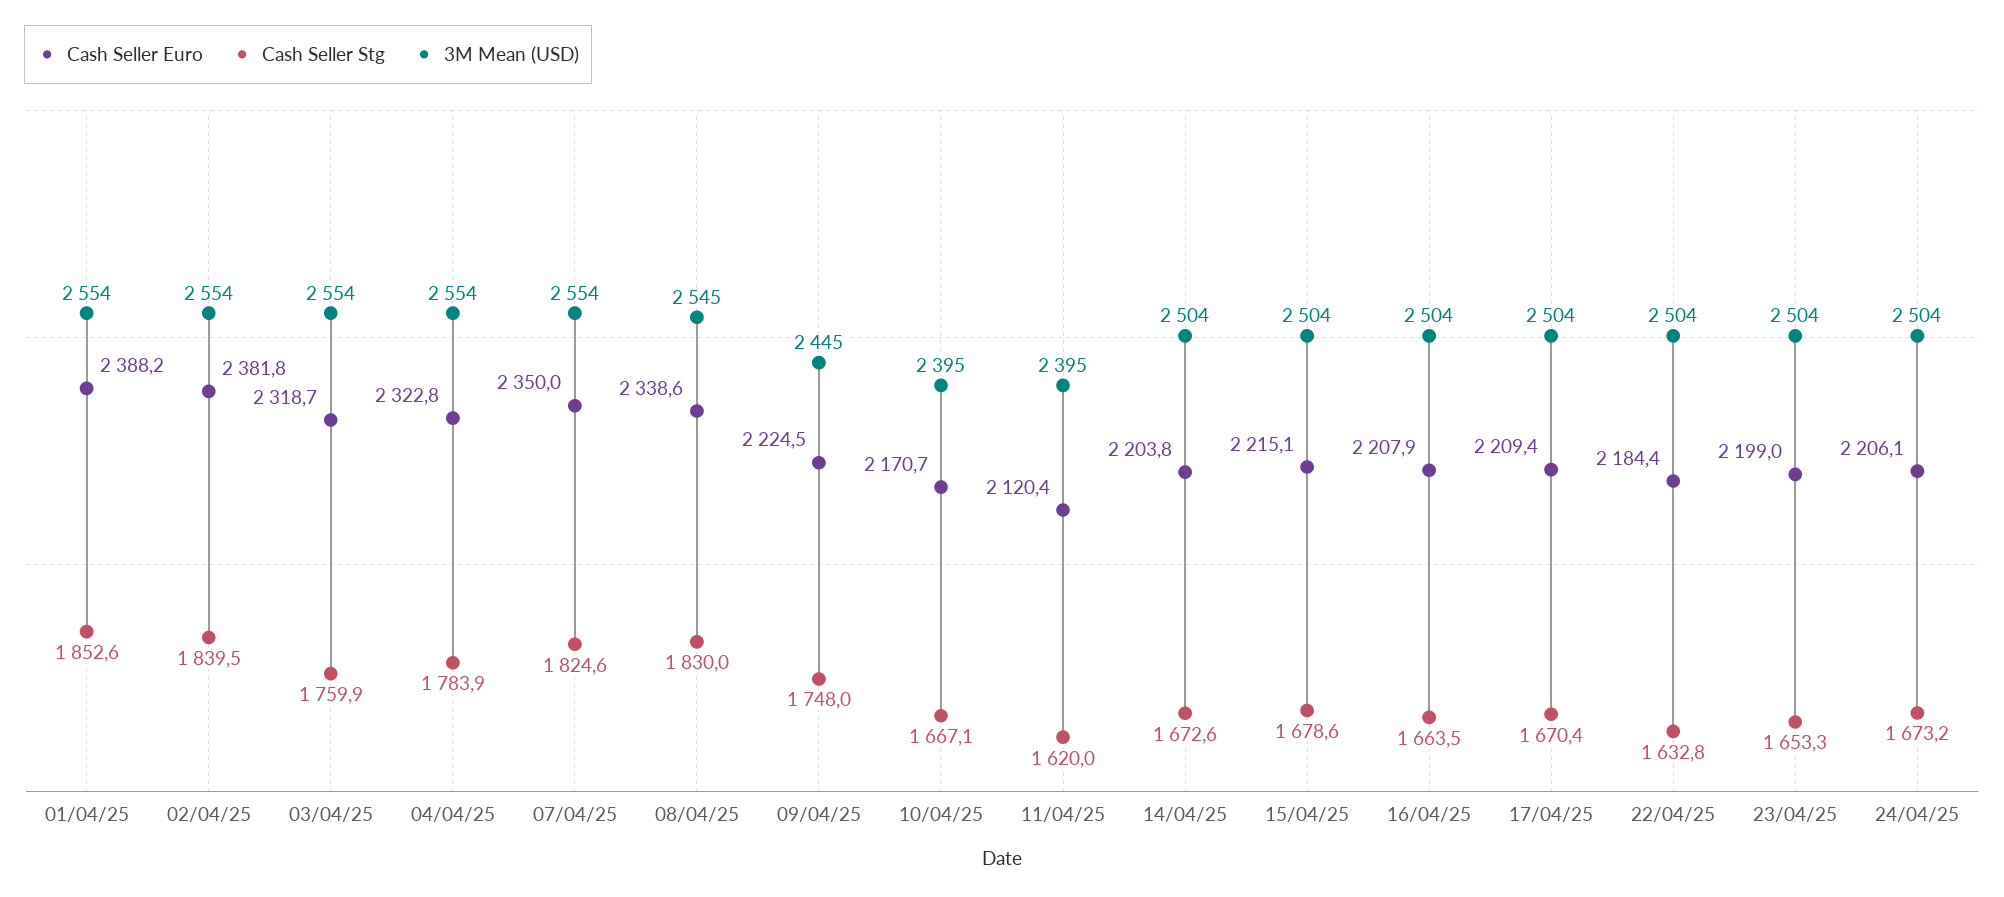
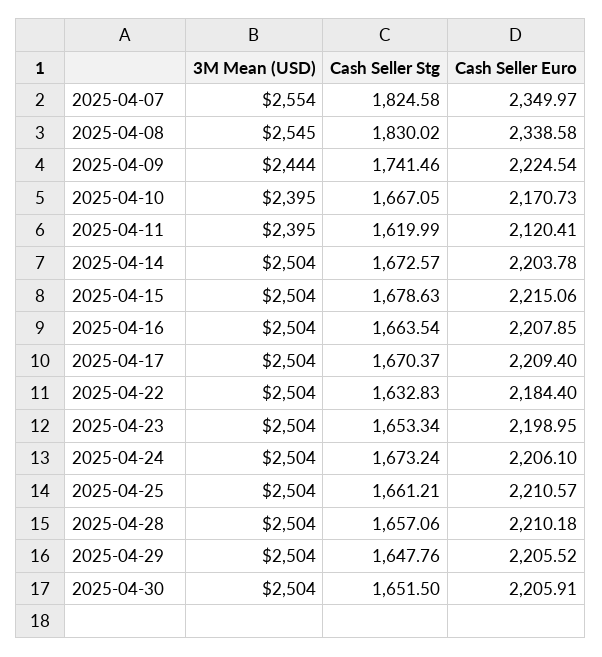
Cash Seller Euro, 01/04/25: 2388.2 -> none
Cash Seller Stg, 01/04/25: 1852.6 -> none
3M Mean (USD), 01/04/25: 2554 -> none
Cash Seller Euro, 02/04/25: 2381.8 -> none
Cash Seller Stg, 02/04/25: 1839.5 -> none
3M Mean (USD), 02/04/25: 2554 -> none
Cash Seller Euro, 03/04/25: 2318.7 -> none
Cash Seller Stg, 03/04/25: 1759.9 -> none
3M Mean (USD), 03/04/25: 2554 -> none
Cash Seller Euro, 04/04/25: 2322.8 -> none
Cash Seller Stg, 04/04/25: 1783.9 -> none
3M Mean (USD), 04/04/25: 2554 -> none
Cash Seller Stg, 09/04/25: 1748 -> 1741.46
3M Mean (USD), 09/04/25: 2445 -> 2444
3M Mean (USD), 2025-04-25: none -> 2504
Cash Seller Stg, 2025-04-25: none -> 1661.21
Cash Seller Euro, 2025-04-25: none -> 2210.57
3M Mean (USD), 2025-04-28: none -> 2504
Cash Seller Stg, 2025-04-28: none -> 1657.06
Cash Seller Euro, 2025-04-28: none -> 2210.18
3M Mean (USD), 2025-04-29: none -> 2504
Cash Seller Stg, 2025-04-29: none -> 1647.76
Cash Seller Euro, 2025-04-29: none -> 2205.52
3M Mean (USD), 2025-04-30: none -> 2504
Cash Seller Stg, 2025-04-30: none -> 1651.5
Cash Seller Euro, 2025-04-30: none -> 2205.91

-- -- --

> [Work instructions]:
In the copy, include every record exactly and no pictures at all.

> [Solution to this problem]:
Cash Seller Euro, 01/04/25: 2388.2 -> none
Cash Seller Stg, 01/04/25: 1852.6 -> none
3M Mean (USD), 01/04/25: 2554 -> none
Cash Seller Euro, 02/04/25: 2381.8 -> none
Cash Seller Stg, 02/04/25: 1839.5 -> none
3M Mean (USD), 02/04/25: 2554 -> none
Cash Seller Euro, 03/04/25: 2318.7 -> none
Cash Seller Stg, 03/04/25: 1759.9 -> none
3M Mean (USD), 03/04/25: 2554 -> none
Cash Seller Euro, 04/04/25: 2322.8 -> none
Cash Seller Stg, 04/04/25: 1783.9 -> none
3M Mean (USD), 04/04/25: 2554 -> none
Cash Seller Stg, 09/04/25: 1748 -> 1741.46
3M Mean (USD), 09/04/25: 2445 -> 2444
3M Mean (USD), 2025-04-25: none -> 2504
Cash Seller Stg, 2025-04-25: none -> 1661.21
Cash Seller Euro, 2025-04-25: none -> 2210.57
3M Mean (USD), 2025-04-28: none -> 2504
Cash Seller Stg, 2025-04-28: none -> 1657.06
Cash Seller Euro, 2025-04-28: none -> 2210.18
3M Mean (USD), 2025-04-29: none -> 2504
Cash Seller Stg, 2025-04-29: none -> 1647.76
Cash Seller Euro, 2025-04-29: none -> 2205.52
3M Mean (USD), 2025-04-30: none -> 2504
Cash Seller Stg, 2025-04-30: none -> 1651.5
Cash Seller Euro, 2025-04-30: none -> 2205.91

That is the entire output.